Dep’t Expands Fingerprinting
Immigration Minister Marc Miller’s department will require that all citizenship applicants who lived in Canada more than 10 years be photographed and fingerprinted. Biometric screening is already mandatory for new arrivals in Canada including foreign students and visa applicants: “What we are looking to do is adopt biometric enrolment for citizenship.”
Gov’t Is “Doing Really Good”
Cabinet is “doing really, really good compared to most other countries,” Public Works Minister Jean-Yves Duclos said yesterday. Duclos would not say if cabinet met its target of cutting billions in fees paid to private consultants: “You’re saying Canadians have never had it so good?”
Senate OKs GST Break 58-22
The Senate last night by a 58 to 22 vote passed a GST holiday bill into law. The temporary $2.7 billion repeal of the federal sales tax on select goods takes effect Saturday: “Could you imagine the optics of not voting for this?”
Want MP Found In Contempt
Liberal MP Marco Mendicino (Eglinton-Lawrence, Ont.) yesterday faced formal demands that he be censured for contempt of Parliament. Mendicino was accused of deliberately lying as Minister of Public Safety regarding his 2022 use of the Emergencies Act against peaceful demonstrators on Parliament Hill: ‘Mendicino blatantly misled us.’

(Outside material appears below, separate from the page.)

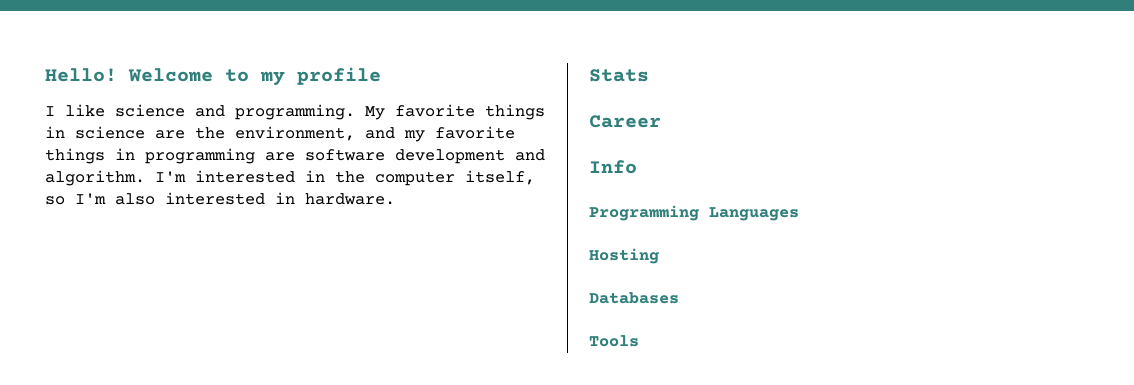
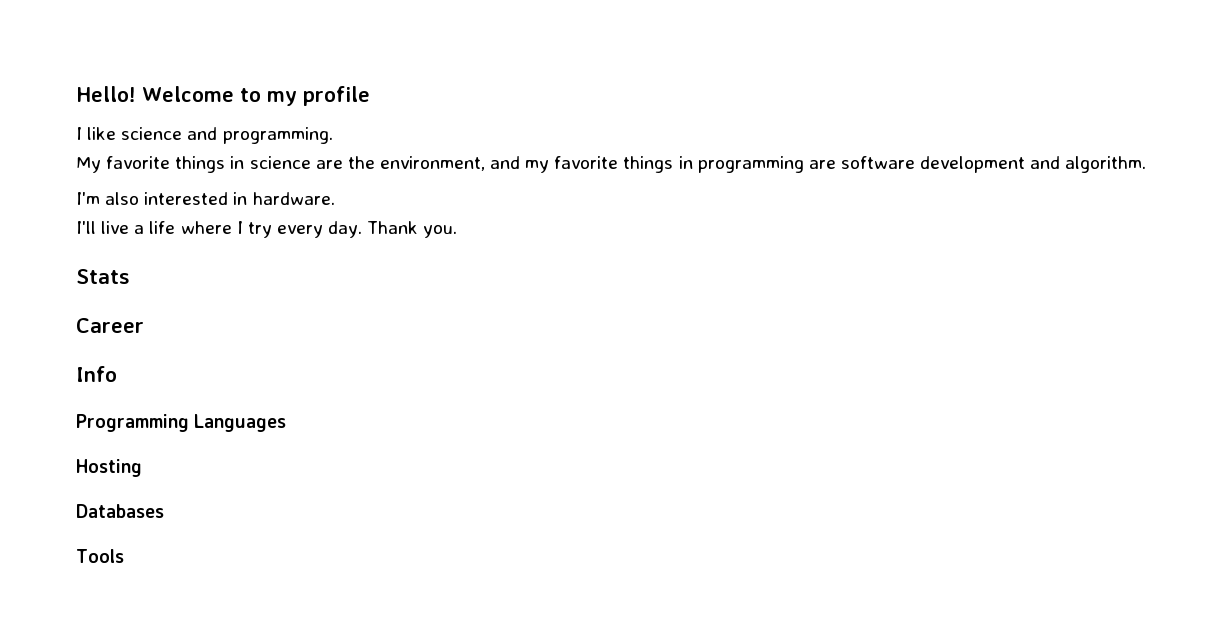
(355, 112) none -> (333, 135) //
[155,170,535,186] [45,196,65,205] I'm interested in the computer itself, so -> (1147, 164) //
(395, 199) none -> [76,221,458,238] // I'll live a life where I try every day. Thank you.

Seek Jail For Copper Thieves
Executives at Canadian utilities appealed to senators for tougher Criminal Code penalties to stem an epidemic of copper theft. Managers testifying at the Senate transport and communication committee detailed brazen thefts treated as petty crimes: “This is the same charge leveled against someone caught stealing a bicycle.”
Cabinet OKs 25% Stamp Hike
Cabinet has approved a 25 percent hike in stamp rates to take effect January 13. The increase was proposed by Canada Post prior to disruption of its busiest season of Christmas mailings by a Canadian Union of Postal Workers strike, now in its 27th day: “Canadians are fed up.”
Predicts No Recession In 2025
There will be no recession in 2025, Bank of Canada Governor Tiff Macklem said yesterday. The Governor added Canadians can “decide what adjective they want” to describe rising unemployment, weaker growth and declining business investment: “We’re not expecting a recession.”
MP Rewrites Bankruptcy Act
Parliament has given rare passage to a private bill amending the Bankruptcy And Insolvency Act. The farmers’ aid bill sponsored by Conservative MP Scot Davidson (York-Simcoe, Ont.) followed 40 years’ worth of petitions by fruit and vegetable growers: “This has been in the works for a very long time.”
‘Erratic,’ ‘Unhinged’ Are OK
MPs may call each other erratic or unhinged, Speaker Greg Fergus said yesterday. The new guidance on parliamentary language followed complaints that too many adjectives had been banned in Commons debate: “Is ‘erratic’ and ‘unhinged’ considered parliamentary language in this place?”
Senator Denies Partisanship
Liberal Senate appointee Kristopher Wells (Alta.) yesterday denied any interest in partisan politics despite being an outspoken critic of the Conservative Party and onetime Liberal donor. Wells declined comment when asked to justify his appointment after more than a million Albertans elected other Senate nominees: “Do you know who they are?”
Bank Appeals $2.5M Fed Fine
A Toronto bank failed to report suspicious cash transactions including millions transferred in and out of accounts, federal regulators said yesterday. The Exchange Bank of Canada, owned by a Florida firm Currency Exchange International, is appealing its $2,457,750 fine: “The Bank did not report large cash transactions.”